Pour répondre, il faut se pencher sur la croissance potentielle, et ensuite seulement s'intéresser aux politiques conjoncturelles qui ont une incidence sur la croissance réelle. La croissance potentielle dépend de la progression de la population et de l'évolution de la productivité. Ce sont ces deux facteurs qui assurent aux États-Unis une croissance potentielle naturellement supérieure à celle de l'Europe : 2 %, hors choc, hors décisions politiques. L'économie française se situe à 1,2 % ; l'Italie a en tendance, à moyen terme, une croissance potentielle nulle parce que sa population n'augmente pas et que sa productivité est négative. C'est cela qui pose problème : les taux d'intérêt les plus bas seront toujours plus élevés que la croissance potentielle. La France, avec une croissance potentielle de 1,2 % et une inflation à dix ans de 2 %, atteint 3 % de croissance nominale à dix ans, or les taux d'intérêt sur cette maturité se situent à 0,56 % : bien sûr qu'il faut en profiter et investir ! En Italie, les taux à dix ans s'établissent à 3 %, la croissance à 0 % : ce pays est dans une spirale problématique pour l'emploi et les finances publiques, sans rapport avec la situation française ou allemande. L'Allemagne n'a pas une croissance potentielle nettement supérieure à la nôtre, faute d'évolution démographique favorable - en dépit d'un appel à l'immigration et d'une augmentation des taux d'activité. Nos croissances économiques potentielles sont similaires. Les différences à court terme tiennent aux politiques économiques, transitoires.

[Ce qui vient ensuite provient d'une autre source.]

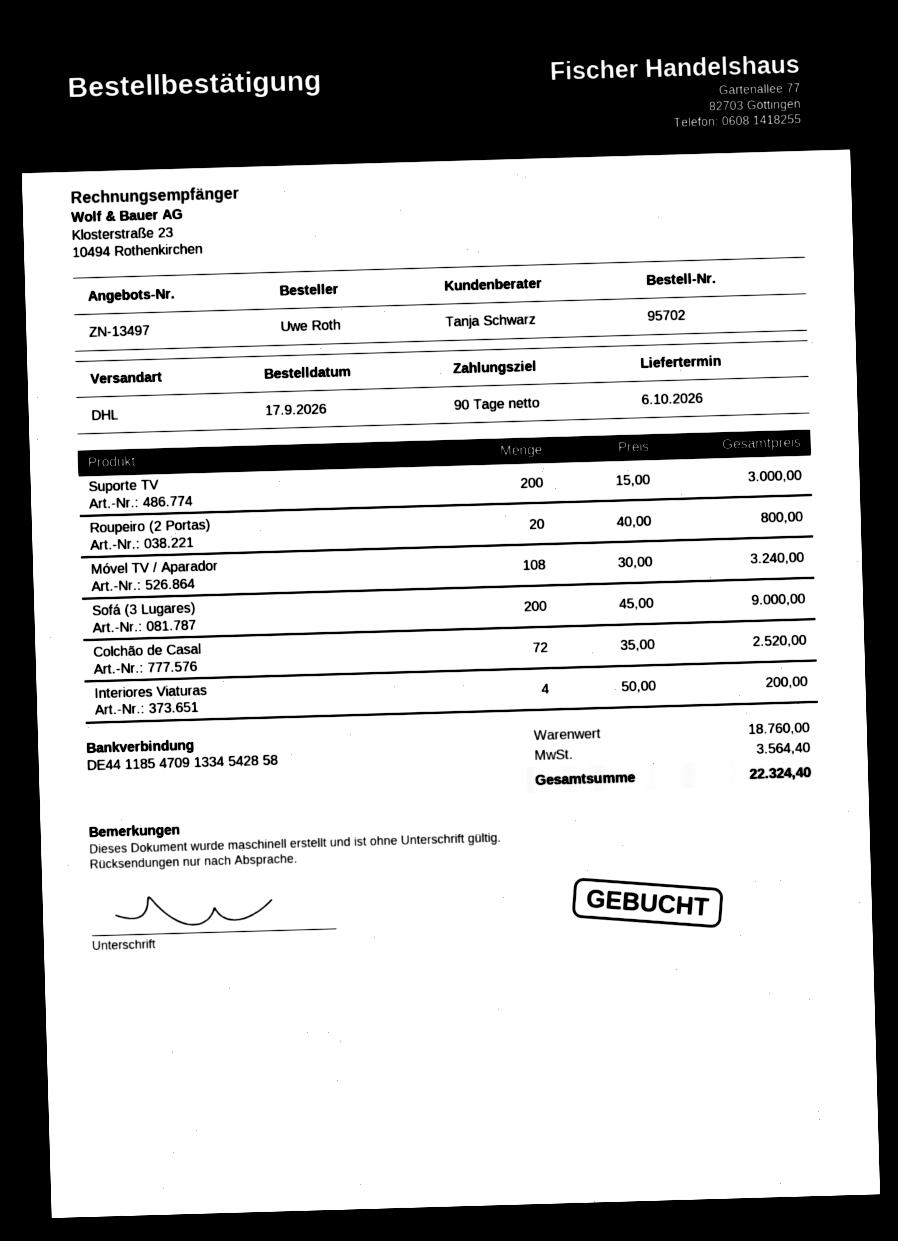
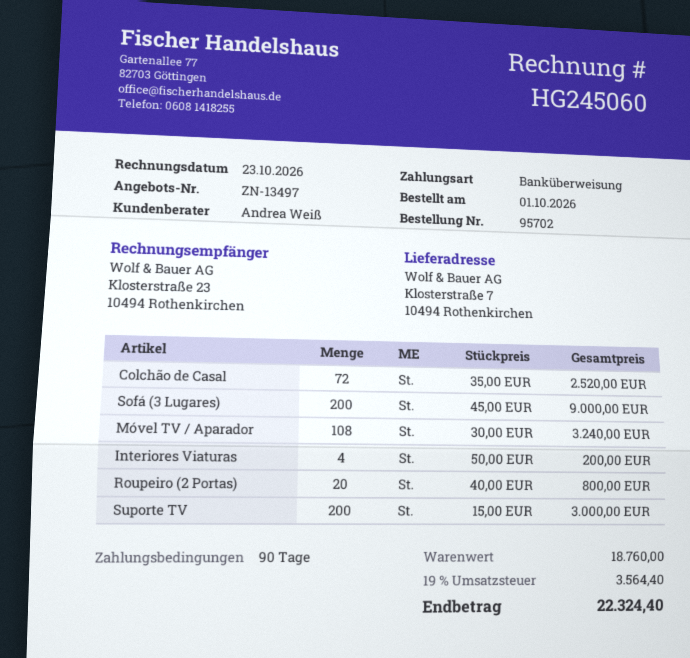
order date: 2026-09-17 -> 2026-10-01
sales rep: Tanja Schwarz -> Andrea Weiß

Connaît-on aujourd'hui une situation nouvelle, dans laquelle notre pays aurait de meilleures performances ? Entre 2008 et 2012, le chômage était bien moindre en France qu'en Espagne ; notre pays a traversé une année de récession, l'Espagne, quatre, avec un taux de chômage allant jusqu'à 25 %. Notre voisin rebondit plus fortement, mais après et avant la crise, la France était mieux placée, dans le peloton de tête, bien que derrière l'Allemagne.
Un décrochage est intervenu chez nous à partir de 2013. Le précédent gouvernement a choisi globalement une politique de l'offre, financée par une politique de demande : les 40 milliards d'euros du CICE et du pacte de responsabilité transférés aux entreprises ont été financés par une hausse de 40 milliards d'euros de prélèvements obligatoires sur les ménages. Le choc de demande est immédiat, violent, mais ponctuel. Le choc d'offre est pérenne dans le temps mais long à se diffuser. Les effets en sont apparus au début du quinquennat en cours.
L'élasticité est le cauchemar du Haut Conseil des finances publiques ! On ne sait pas du tout prévoir l'élasticité des recettes à l'évolution du PIB. Le plus prudent est de retenir une élasticité à 1 ; selon les années, celle-ci est inférieure ou supérieure à 1... La recherche économétrique n'a pas résolu cette question.